Fréquences en hausse et ancrage territorial
Depuis le lancement de la ligne directe en 2016, la montée en fréquence a été progressive. Dès 2017, la compagnie ajoute une troisième fréquence hebdomadaire, voire une quatrième en haute saison, à la faveur de bons taux de remplissage – proches ou supérieurs à 90 % les premières années – avant d’atteindre aujourd’hui jusqu’à neuf vols hebdomadaires en période de pointe.
Cet investissement s’inscrit dans une relation ancienne entre la compagnie réunionnaise et Mayotte : Air Austral y opère depuis la fin des années 1970, et prévoit de célébrer en 2027 ses cinquante ans de présence sur le territoire. La compagnie rappelle à ce titre qu’elle reste l’acteur historique de la desserte de Mayotte et entend continuer à accompagner le développement économique, touristique et social de l’île au sein de l’espace français et européen.
Un contexte d’infrastructures en évolution
La question de la desserte longue distance de Mayotte ne se limite pas à l’exploitation du 787‑8 sur la piste actuelle. Le projet de « piste longue » à Dzaoudzi-Pamandzi, porté par l’État et la DGAC, vise un allongement à environ 2 600 mètres, afin de lever une partie des contraintes et d’ouvrir la voie à une plus large palette d’appareils et d’opérateurs.
Ce projet, plusieurs fois relancé, demeure politiquement sensible et économiquement structurant pour l’avenir de la desserte aérienne de Mayotte. Pour Air Austral, un tel développement pourrait à terme offrir davantage de marge de manœuvre sur les performances au décollage, la gestion des aléas météo et la planification des vols longs courriers au départ de l’île.

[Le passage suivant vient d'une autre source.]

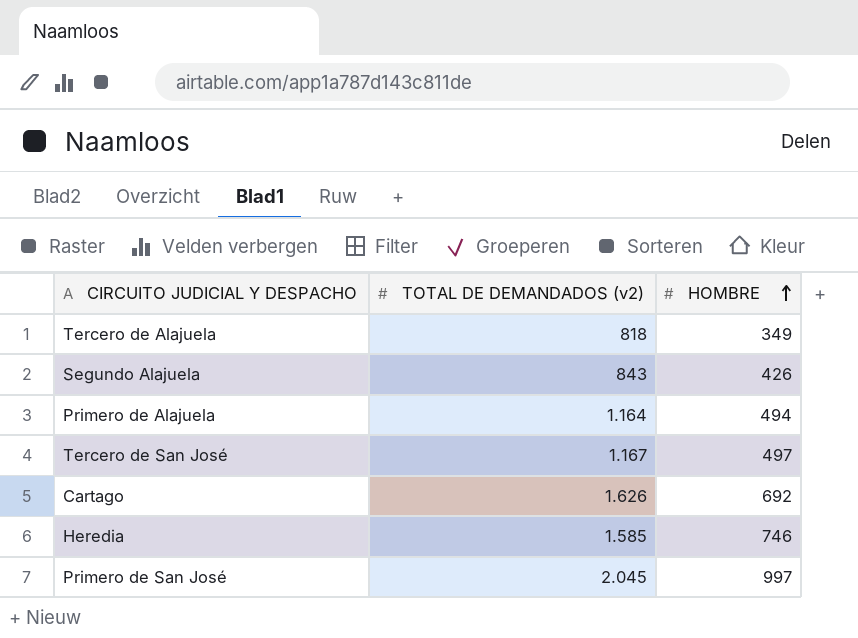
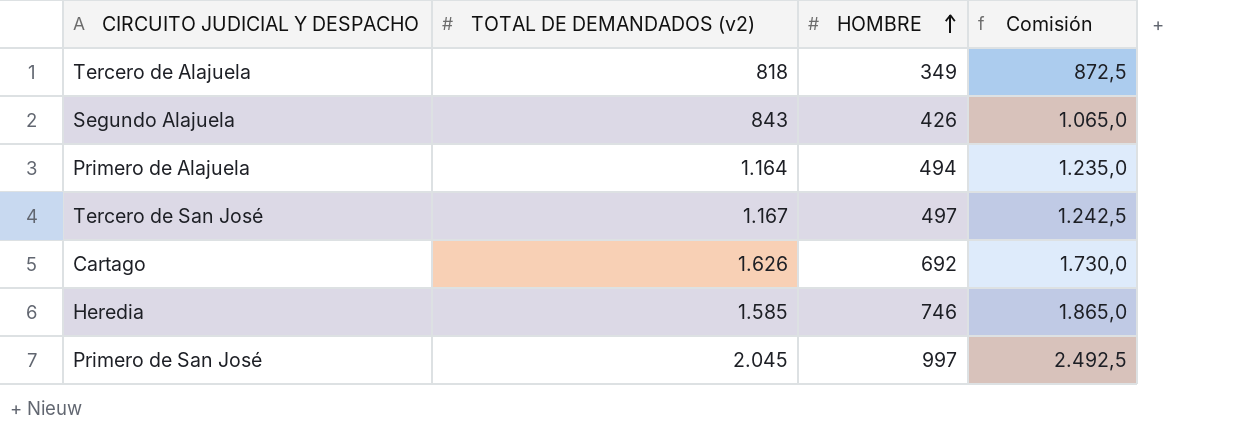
column Comisión | formula: none -> [HOMBRE] * 2,5

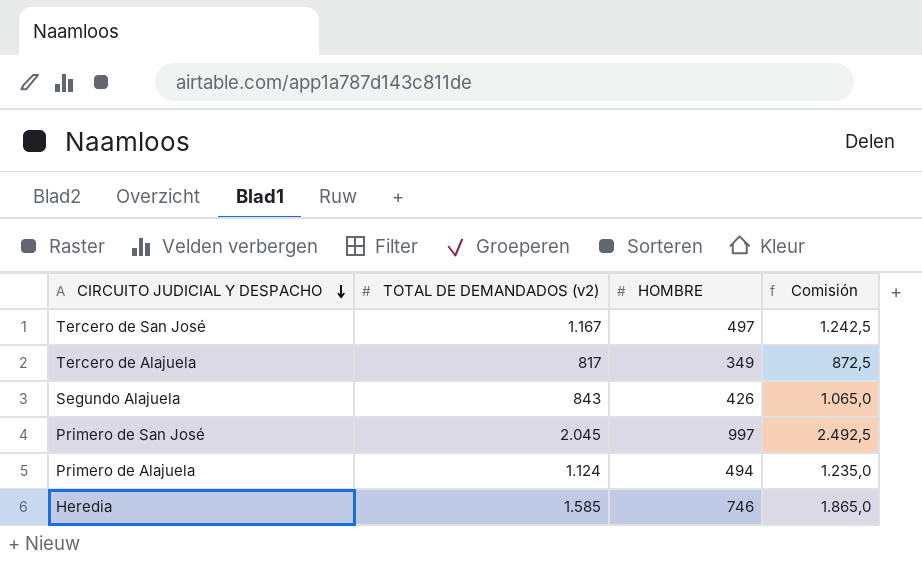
row order: HOMBRE ascending -> CIRCUITO JUDICIAL Y DESPACHO descending
row Cartago: 1.626 | 692 | 1.730,0 -> none
Tercero de Alajuela | TOTAL DE DEMANDADOS (v2): 818 -> 817
Primero de Alajuela | TOTAL DE DEMANDADOS (v2): 1.164 -> 1.124

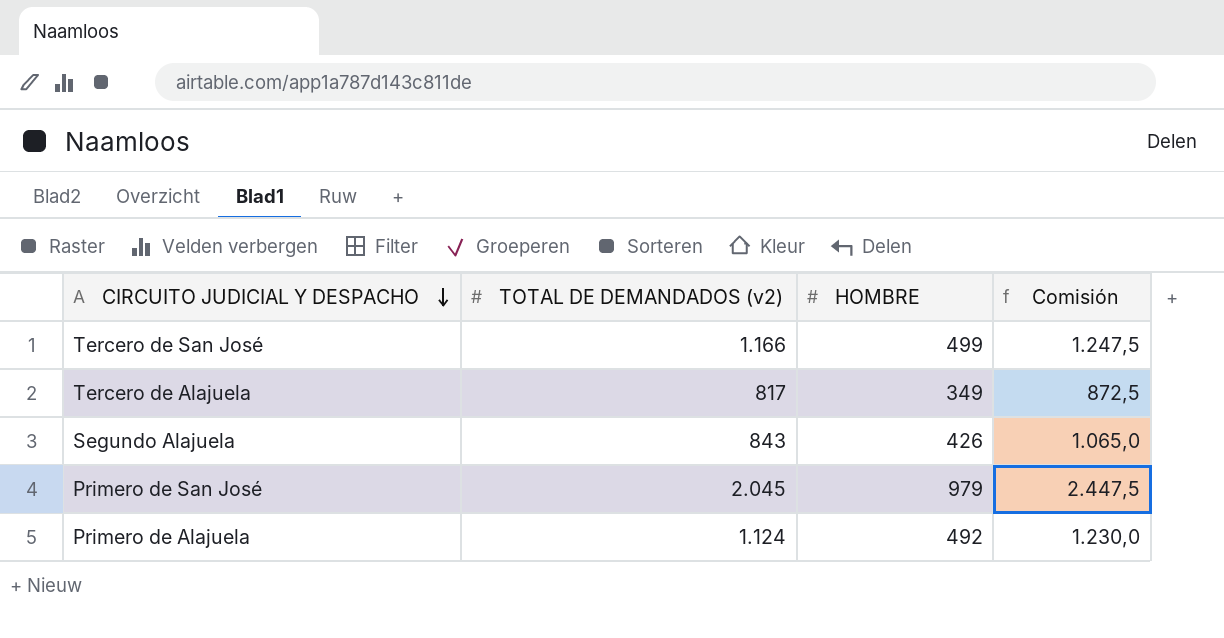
row Heredia: 1.585 | 746 | 1.865,0 -> none
Tercero de San José | TOTAL DE DEMANDADOS (v2): 1.167 -> 1.166
Tercero de San José | HOMBRE: 497 -> 499
Tercero de San José | Comisión: 1.242,5 -> 1.247,5
Primero de San José | HOMBRE: 997 -> 979
Primero de San José | Comisión: 2.492,5 -> 2.447,5
Primero de Alajuela | HOMBRE: 494 -> 492
Primero de Alajuela | Comisión: 1.235,0 -> 1.230,0

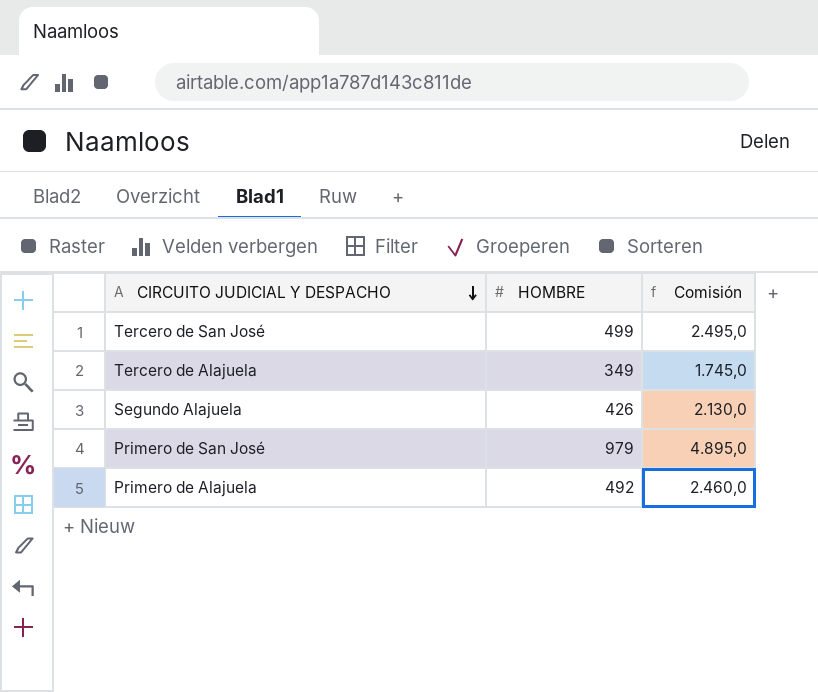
column TOTAL DE DEMANDADOS (v2) | position: 2 -> none
column Comisión | formula: [HOMBRE] * 2,5 -> [HOMBRE] * 5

Une célébration ancrée dans la culture mahoraise
Pour marquer les dix ans de la ligne, Air Austral a confié la réalisation du visuel officiel à l’artiste mahorais Mourchidi Imamou, connu sous le nom de 640. Originaire de Sada, ce dernier s’est imposé comme l’une des figures émergentes de la scène artistique locale, mettant en lumière paysages, traditions et identité culturelle de l’île.
Le visuel « collector » accompagnera l’ensemble des communications liées à cet anniversaire, la compagnie disant vouloir « promouvoir les talents locaux et contribuer au rayonnement culturel de Mayotte au-delà de ses frontières ». Cette démarche s’inscrit dans une stratégie plus large de valorisation de l’ancrage territorial, alors que la ligne Mayotte–Paris symbolise à la fois la continuité républicaine et l’ouverture vers l’extérieur.
Un jeu-concours pour raconter dix ans d’histoires de vol
Air Austral associe directement ses clients à cette célébration avec un jeu-concours participatif intitulé « 10 ans de souvenirs entre Mayotte et Paris ». Les voyageurs sont invités à partager une photo et le récit d’un voyage marquant réalisé sur la ligne Dzaoudzi–Paris depuis 2016, qu’il s’agisse de retrouvailles familiales, d’études ou de projets professionnels rendus possibles par ce vol direct de près de 8 700 kilomètres.
Les témoignages alimenteront une « fresque digitale » retraçant ces dix années d’histoire commune, avec à la clé dix billets aller-retour Mayotte–Paris à gagner. Le tirage au sort est prévu le 1er juillet 2026 et les gagnants seront annoncés le 3 juillet, la compagnie invitant les passagers à suivre ses canaux officiels pour les modalités pratiques.